Run NuGetAuthenticate task to add VSS_NUGET_ACCESSTOKEN to environment variables (more info)
Pass token to Docker task as an argument

- task: NuGetAuthenticate@0

- task: Docker@2
  displayName: 'build docker image'
  inputs:
    command: build
    containerRegistry: 'happycodeacr'
    repository: 'hc-app-sample-api-dev'
    buildContext: '$(Pipeline.Workspace)/app'
    Dockerfile: '$(Pipeline.Workspace)/app/src/HappyCode.Api/Dockerfile'
    arguments: '--build-arg FEED_ACCESSTOKEN=$(VSS_NUGET_ACCESSTOKEN)'
    tags: |
      latest
      $(Build.BuildId)

Dockerfile

Download and install artifacts provider (more info)
Receive token
Set VSS_NUGET_EXTERNAL_FEED_ENDPOINTS environment variable with feed url and token for nuget restore process
Copy NuGet.config file
Run dotnet restore

FROM mcr.microsoft.com/dotnet/core/sdk:3.1-buster AS build
WORKDIR /work

RUN curl -L https://raw.githubusercontent.com/Microsoft/artifacts-credprovider/master/helpers/installcredprovider.sh  | sh
ARG FEED_ACCESSTOKEN
ENV VSS_NUGET_EXTERNAL_FEED_ENDPOINTS \
    "{\"endpointCredentials\": [{\"endpoint\":\"https://happycode.pkgs.visualstudio.com/_packaging/hc-nuget-feed/nuget/v3/index.json\", \"password\":\"${FEED_ACCESSTOKEN}\"}]}"
COPY ["NuGet.config", "./"]

COPY ["src/*/*.csproj", "./"]
RUN for projectFile in $(ls *.csproj); \
    do \
      mkdir -p ${projectFile%.*}/ && mv $projectFile ${projectFile%.*}/; \
    done
RUN dotnet restore /work/HappyCode.Api/HappyCode.Api.csproj

# further instructions

Don't forget to give the build agent that is building your docker container a reader role in the artifact library - especially if the artifact library is at the organization level or in a different project.
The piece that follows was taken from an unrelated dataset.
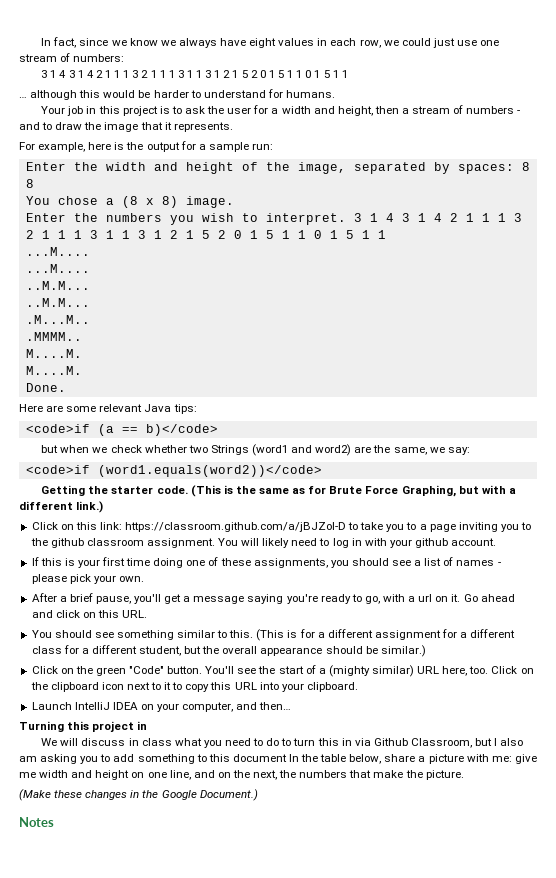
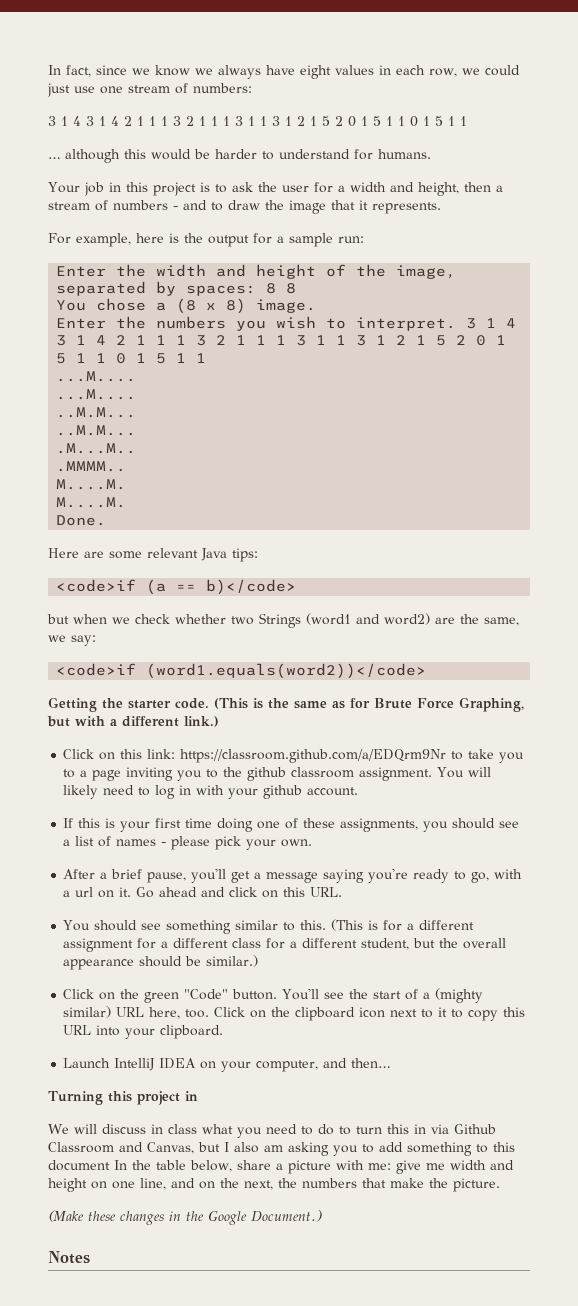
[125,522,347,532] https://classroom.github.com/a/jBJZoI-D -> [180,749,447,763] https://classroom.github.com/a/EDQrm9Nr
[410,738,472,748] Classroom, -> [48,1142,194,1154] Classroom and Canvas,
Hope that saves someone a few hours of debugging! — krb224, Mar 19 '21 at 02:12
A problem I had here, when using classical Azure DevOps build pipelines was that in Docker task "Build an image", in Build Arguments I had to pass `FEED_ACCESSTOKEN=$(VSS_NUGET_ACCESSTOKEN)` instead of `--build-arg FEED_ACCESSTOKEN=$(VSS_NUGET_ACCESSTOKEN)` copied from YAML. — piotr.gradzinski, Jan 19 '22 at 14:48

Levi Lu-MSFT · Accepted Answer · 2020-07-30T05:42:23.573

I would like to create a base image for my team that would allow them to just pull an image from our Azure Container Registry that has access to our devops nuget feed.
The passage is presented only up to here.